Southern Virginia

BERRY HILL

BERRY HILL, the home of Mr. and Mrs. Malcolm Graeme Bruce, is situated in Halifax County. The plantation was purchased by James Coles Bruce from his first cousin, Edward Coles Carrington, who inherited it from his uncle, Isaac Coles, who purchased it from Benjamin Harrison of Berkeley, in 1769. The present house was built by Mr. Bruce, and is one of the few old houses left in Virginia that has never been occupied by anyone but the descendants of its founder.

The house is of pure Doric architecture, and stands in a park of twenty acres, in the midst of towering oaks with fine box hedges on either side.
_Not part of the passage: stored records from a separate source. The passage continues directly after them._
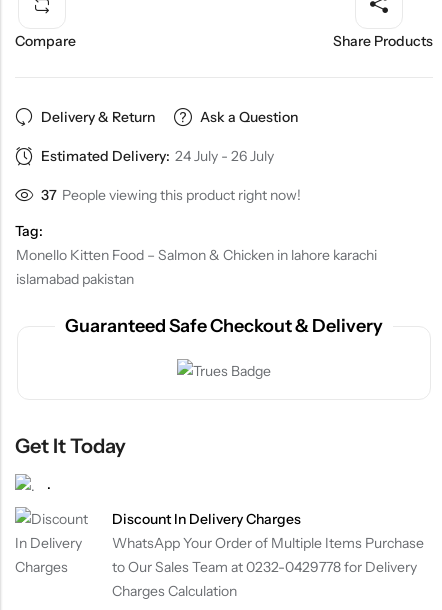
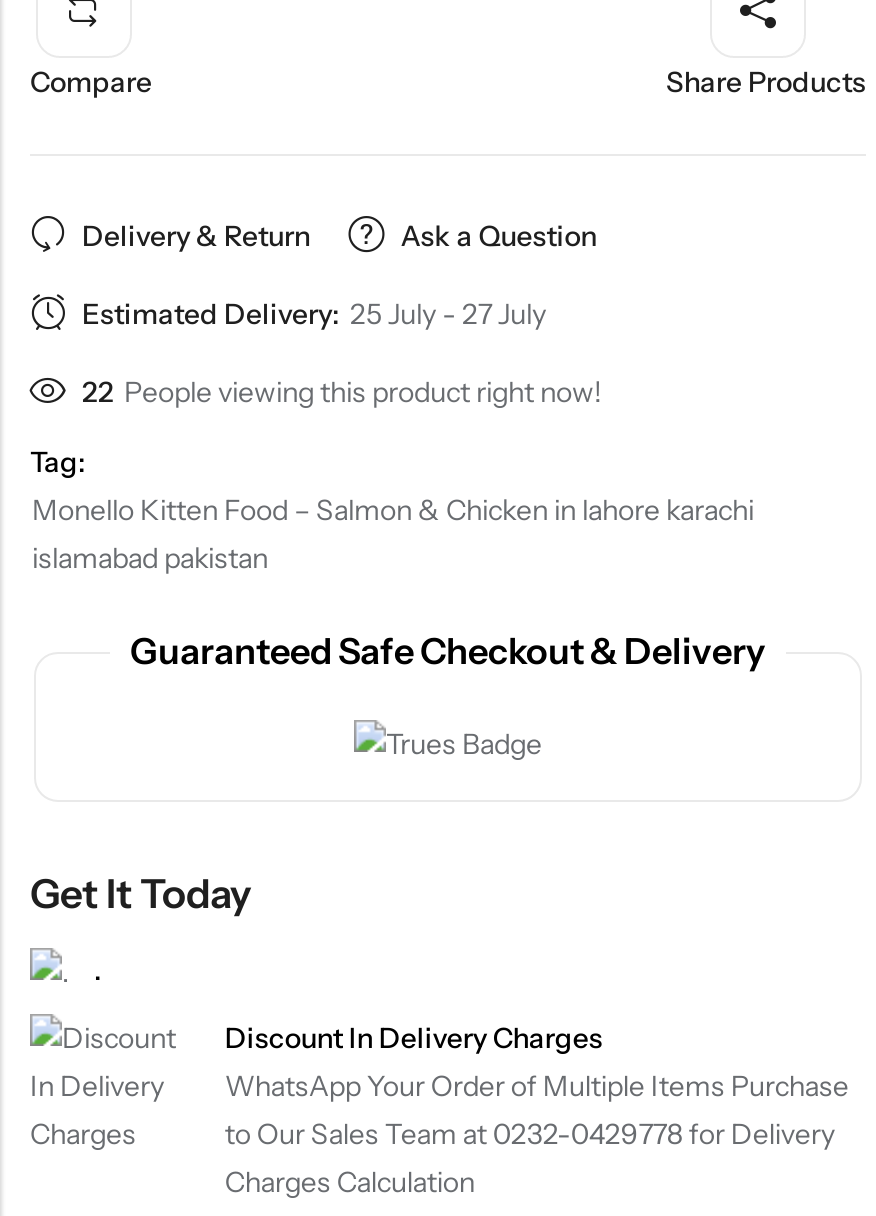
- Estimated Delivery: 24 July - 26 July
+ Estimated Delivery: 25 July - 27 July

- 37 People viewing this product right now!
+ 22 People viewing this product right now!
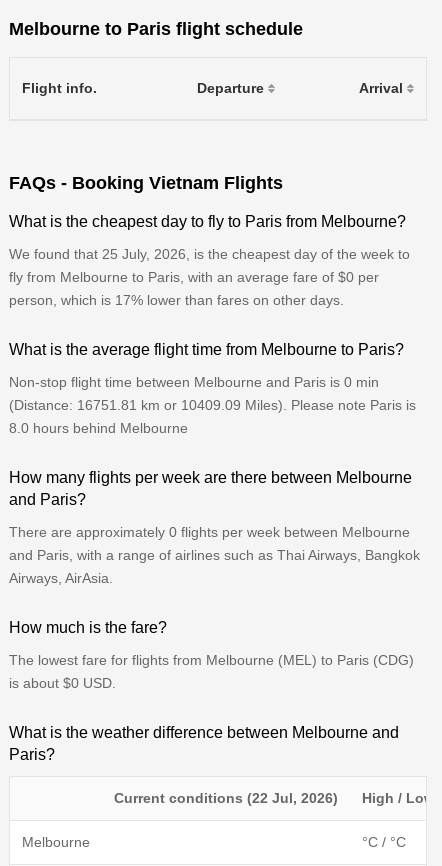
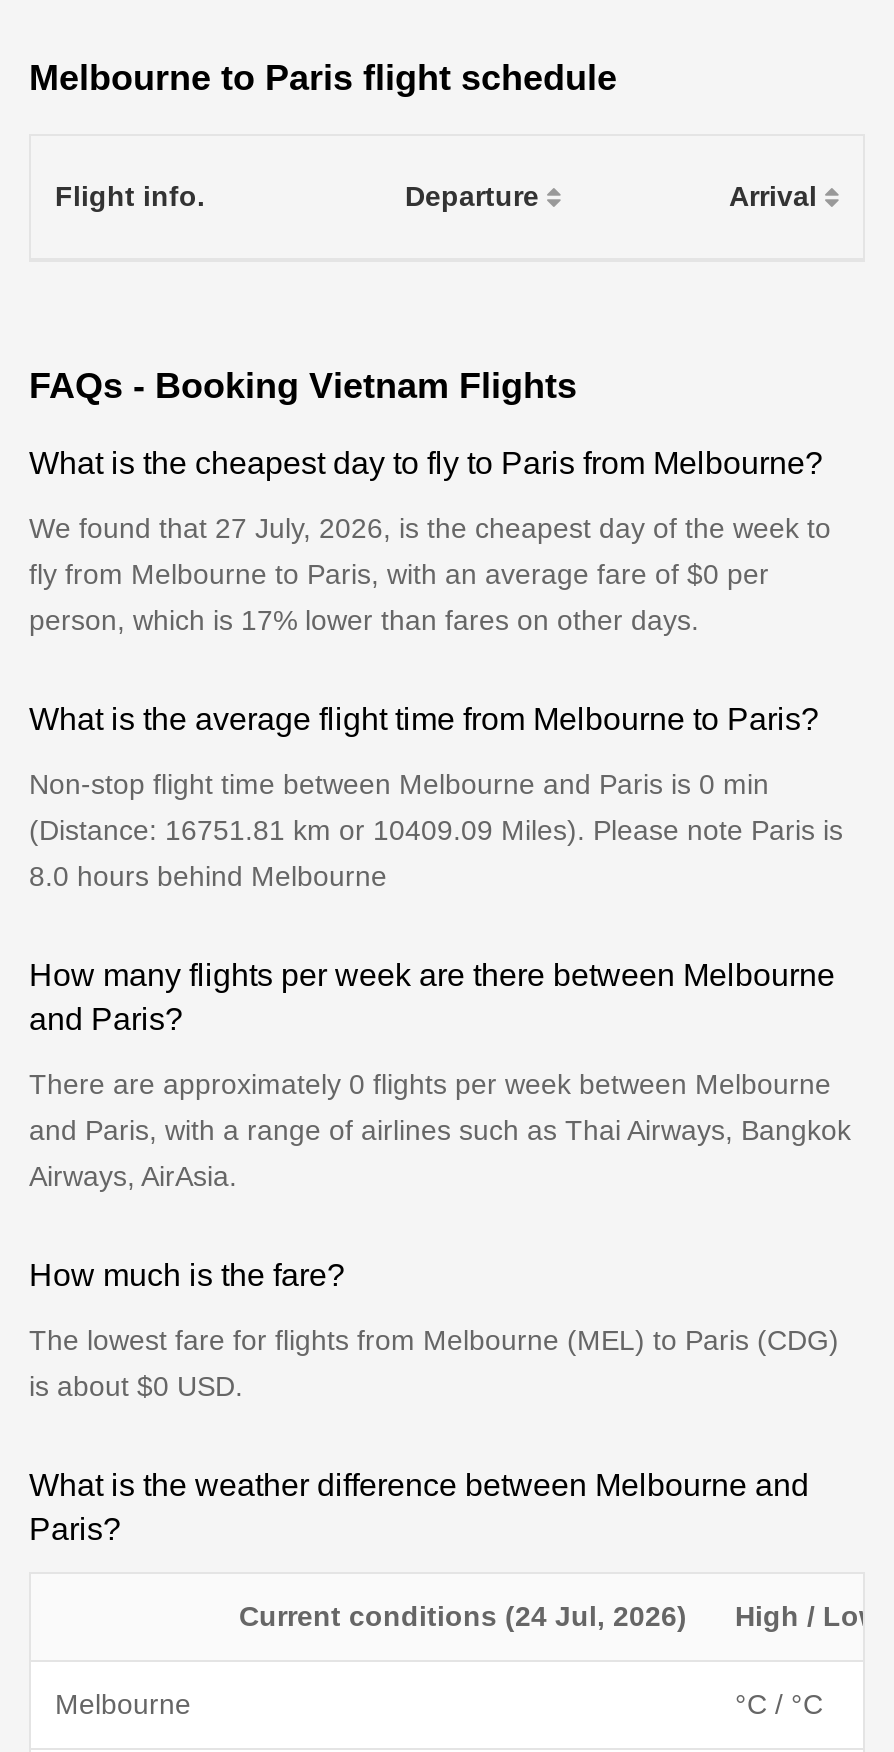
- We found that 25 July, 2026, is the cheapest day of the week to
+ We found that 27 July, 2026, is the cheapest day of the week to

- Current conditions (22 Jul, 2026)
+ Current conditions (24 Jul, 2026)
It is said by Fiske Kimball to be the noblest model of its kind in the Southern States, and one of the very first of its kind in America. The walls are three feet thick. Eight massive columns, upholding the front portico, rise from a series of stone steps sixty feet wide. The beautiful hall is twenty-five feet wide and forty feet long. The most striking feature of its interior is the circular stairways rising on both sides of the hall, which meet on a landing and continue as one. In the parlor and library the mantels of carved Italian marble are particularly noticeable. The original wall paper in the parlor and dining room is still intact. In the rear of the house there is a colonnade two hundred feet long. The entire house contains twenty-seven rooms. Presenting a dignified and classic effect are the billiard room and office. These miniatures of the mansion are located on either side of the circular driveway.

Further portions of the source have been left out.